## Description of the task
Check every line of the data below for "shoes". Copy each one that has it.

## Dataset excerpts
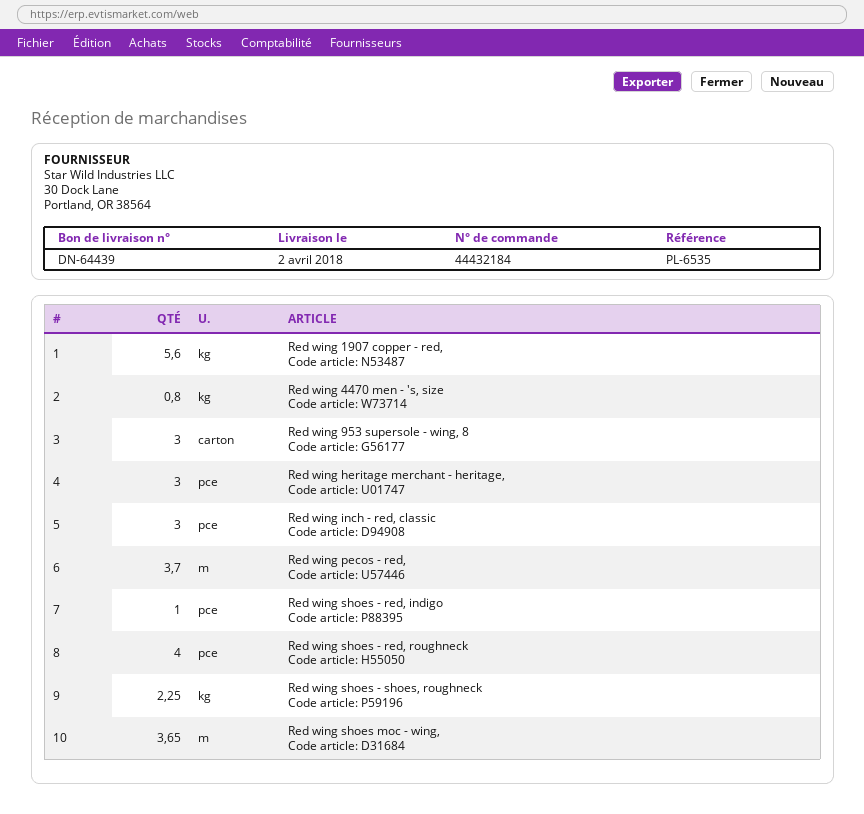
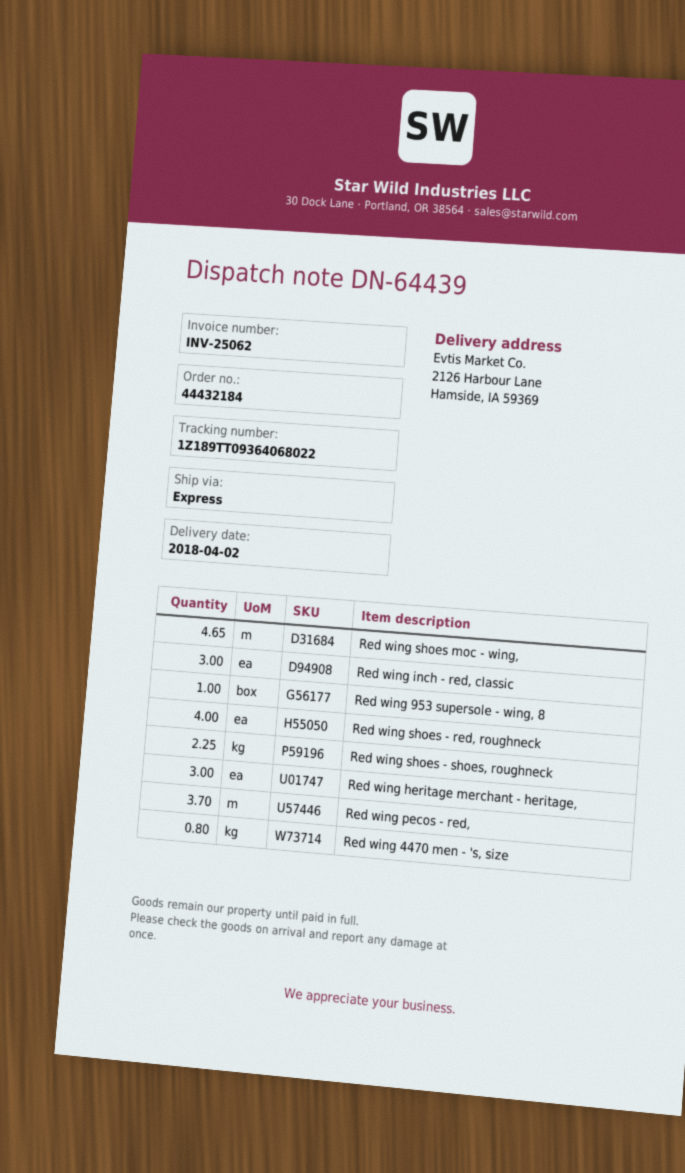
Red wing 1907 copper - red,: 5.6 -> none
Red wing 953 supersole - wing, 8: 3 -> 1
Red wing shoes - red, indigo: 1 -> none
Red wing shoes moc - wing,: 3.65 -> 4.65

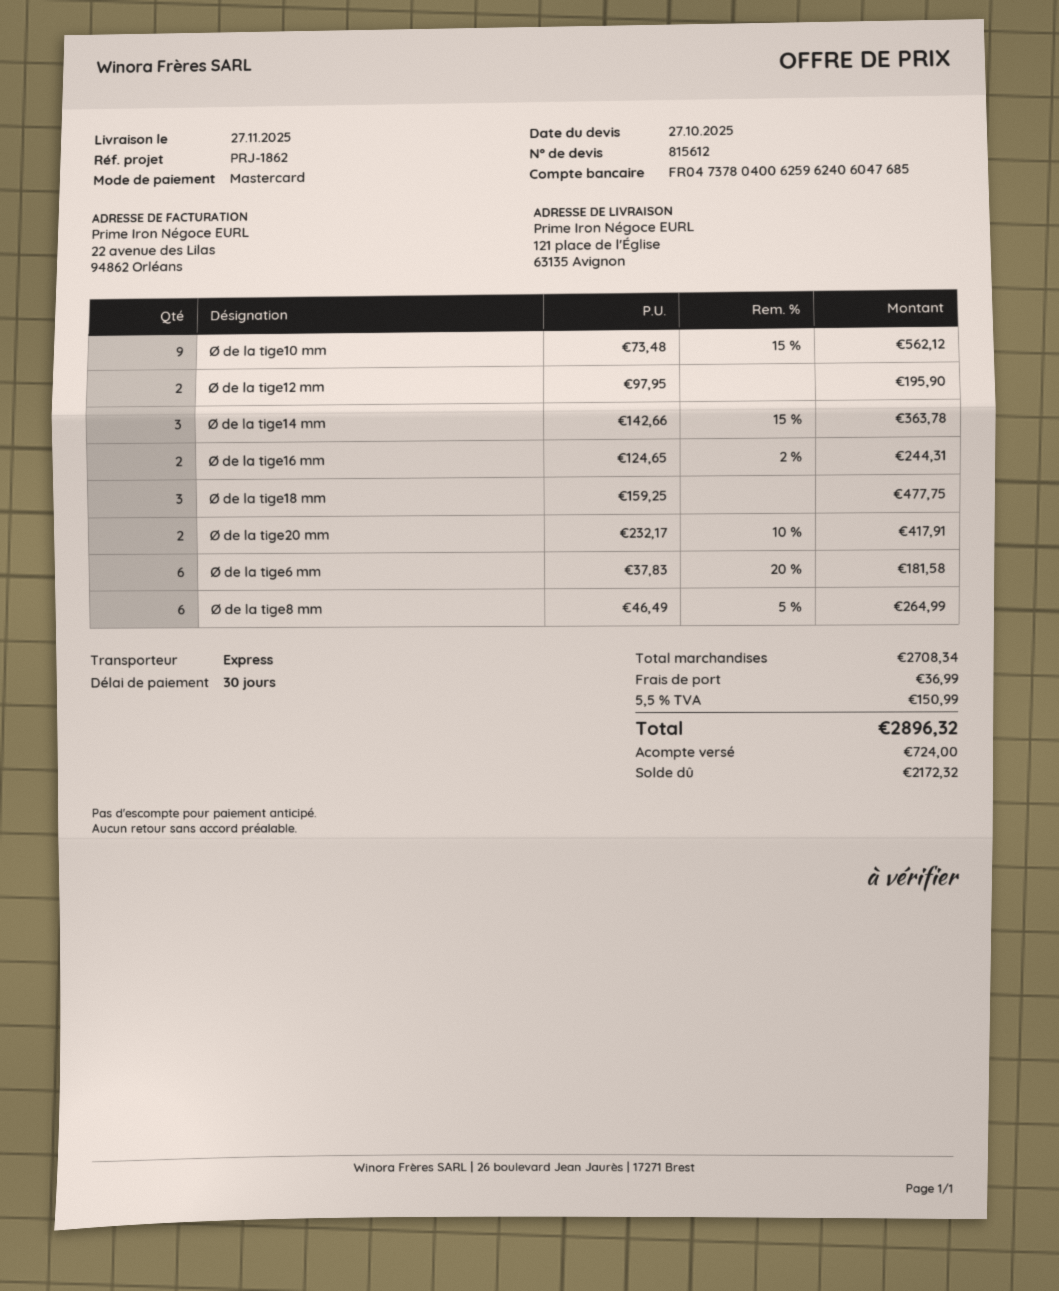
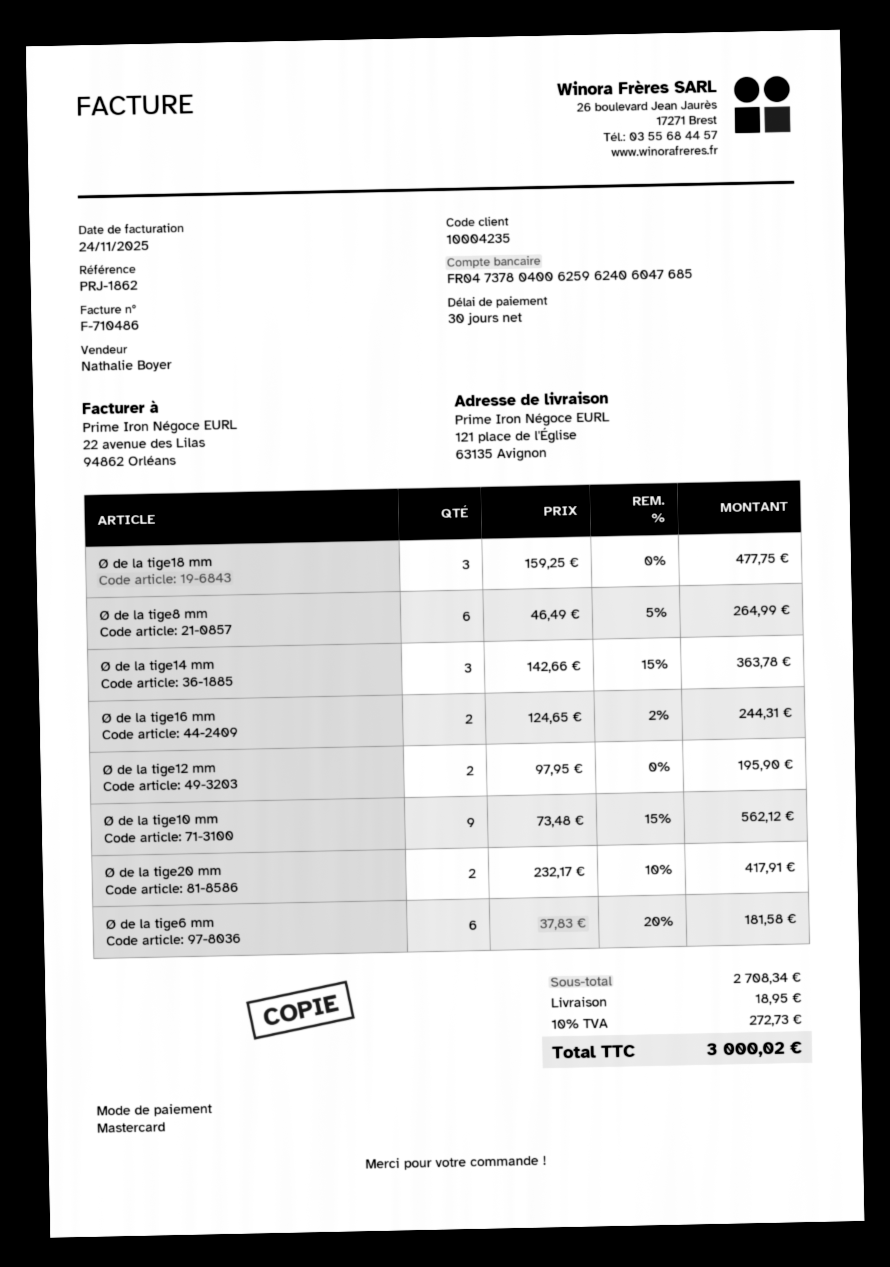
shipping: 36.99 -> 18.95
tax: 5.5% = 150.99 -> 10% = 272.73
total: 2896.32 -> 3000.02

## The answer
Red wing shoes - red, indigo: 1 -> none
Red wing shoes moc - wing,: 3.65 -> 4.65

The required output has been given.